→ How to complete this task: For the entries below, the result should be an exact transcription of the lines from the one with "order date: 2023-08-24 -> 2023-08-26" up to and including the one with "total: 389.17 -> 361.17", and only those.

═══ Data section ═══

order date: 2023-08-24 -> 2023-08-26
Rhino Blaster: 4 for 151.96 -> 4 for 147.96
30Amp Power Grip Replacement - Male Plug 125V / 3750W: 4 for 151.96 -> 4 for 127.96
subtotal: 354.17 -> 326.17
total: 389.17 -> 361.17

═══
═══ Data section ═══

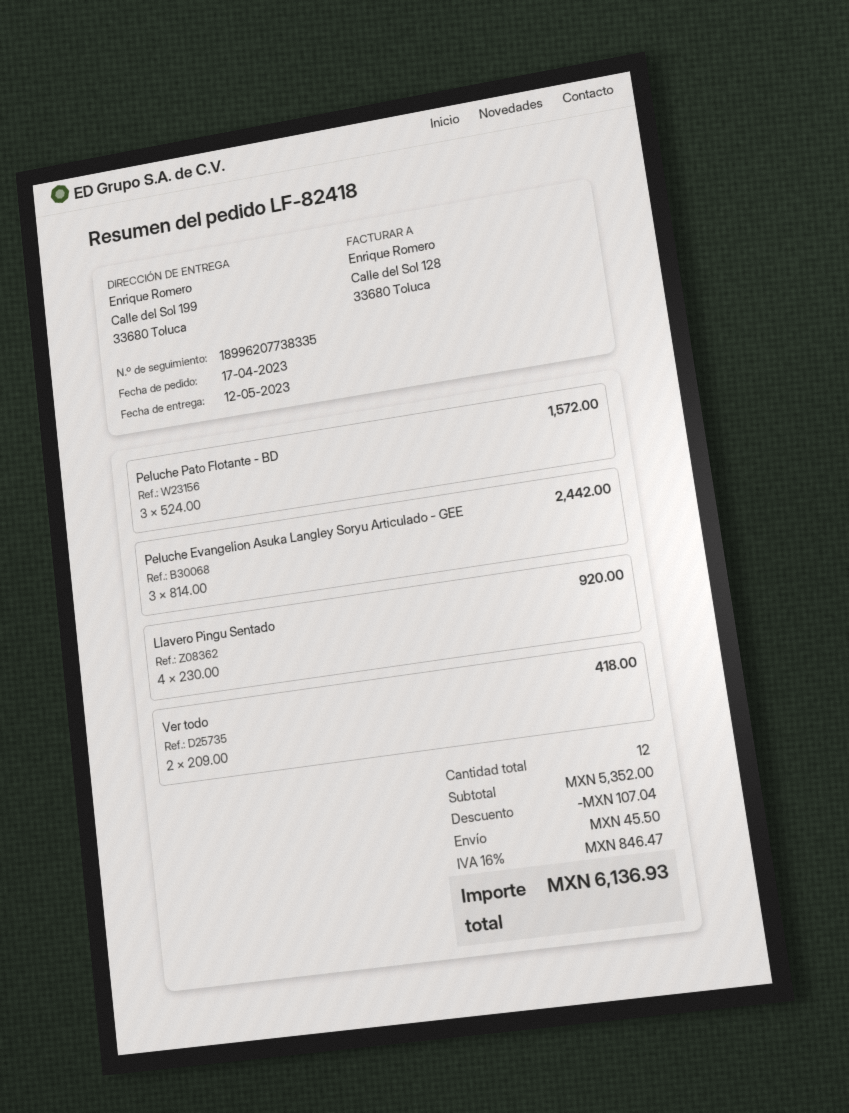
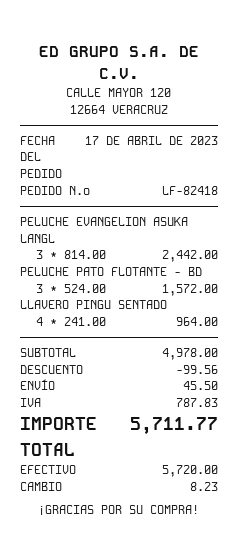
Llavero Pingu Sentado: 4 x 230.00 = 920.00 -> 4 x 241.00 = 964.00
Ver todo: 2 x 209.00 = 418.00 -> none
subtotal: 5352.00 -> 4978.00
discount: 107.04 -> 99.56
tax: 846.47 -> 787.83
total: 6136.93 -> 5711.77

═══
═══ Data section ═══

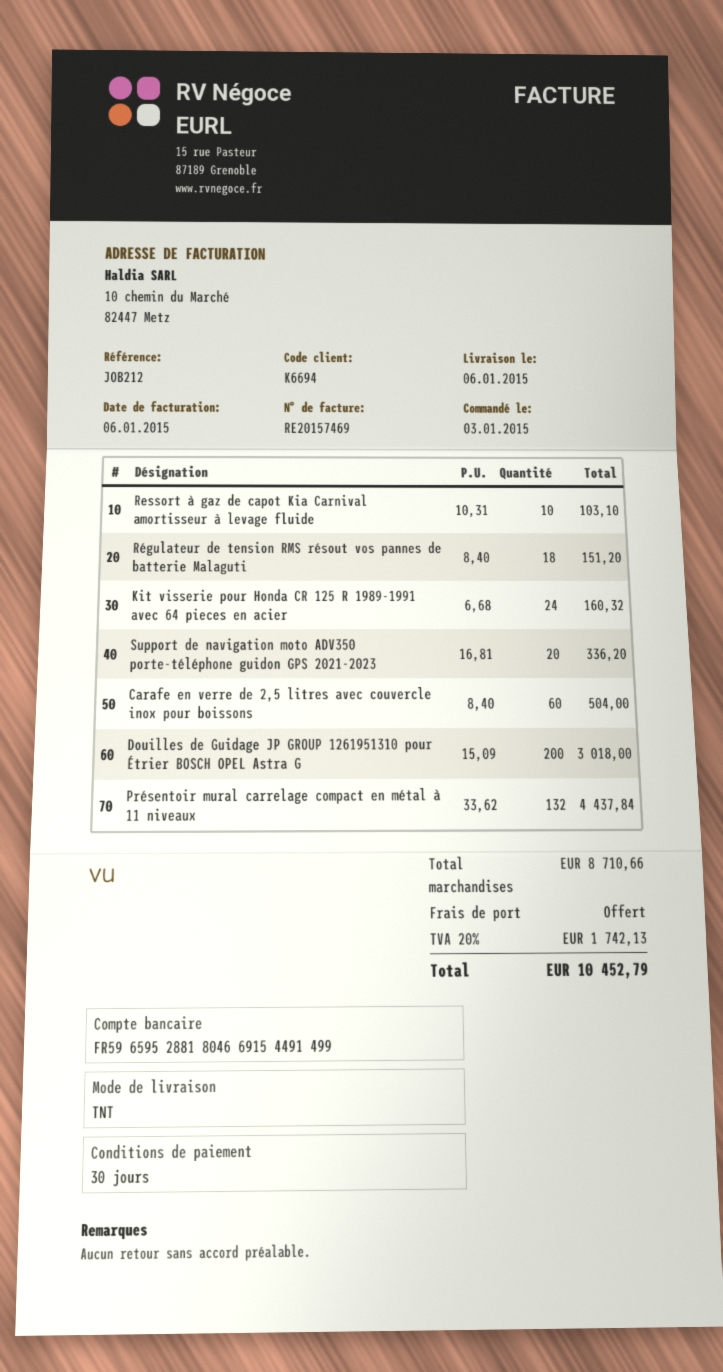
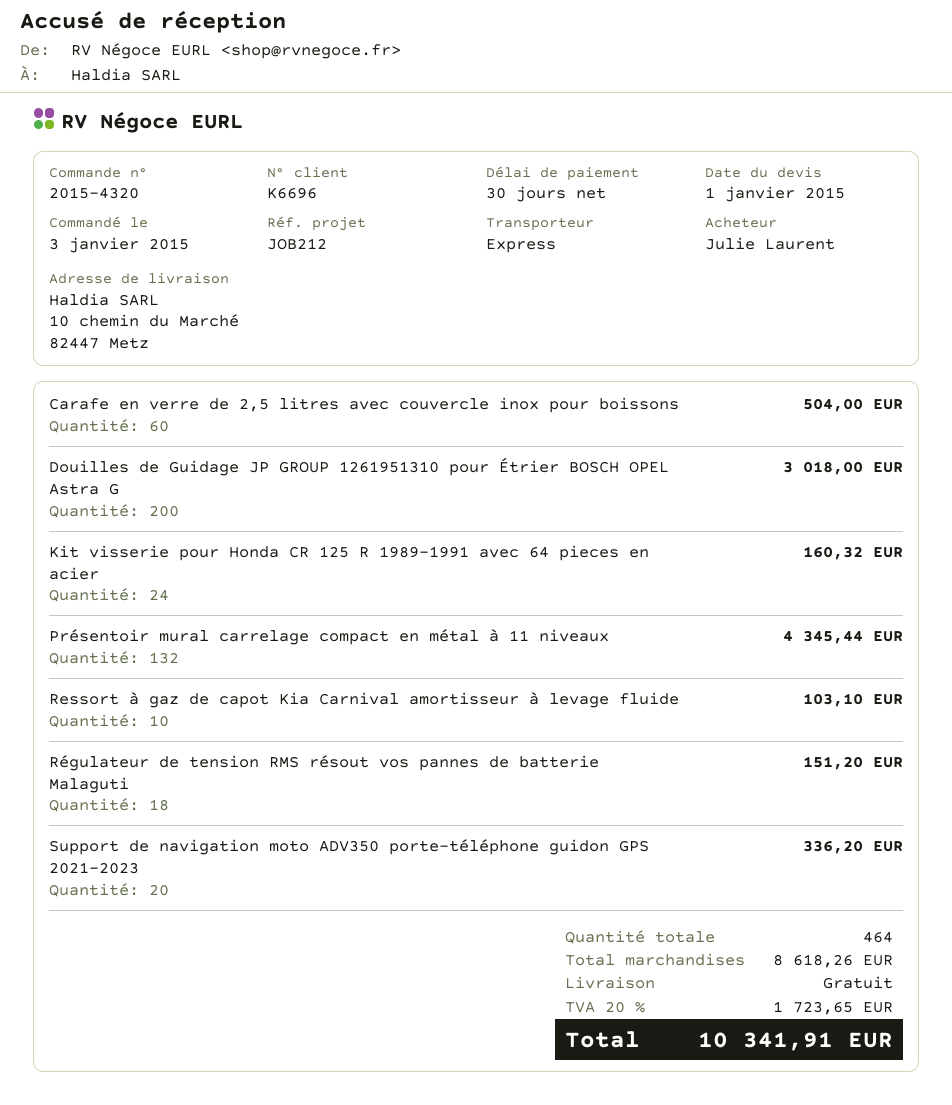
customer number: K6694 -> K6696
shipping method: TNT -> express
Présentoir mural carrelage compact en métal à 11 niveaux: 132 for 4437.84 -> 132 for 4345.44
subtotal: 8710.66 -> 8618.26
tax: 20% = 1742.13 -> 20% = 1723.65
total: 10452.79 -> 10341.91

═══

→ Task response:
order date: 2023-08-24 -> 2023-08-26
Rhino Blaster: 4 for 151.96 -> 4 for 147.96
30Amp Power Grip Replacement - Male Plug 125V / 3750W: 4 for 151.96 -> 4 for 127.96
subtotal: 354.17 -> 326.17
total: 389.17 -> 361.17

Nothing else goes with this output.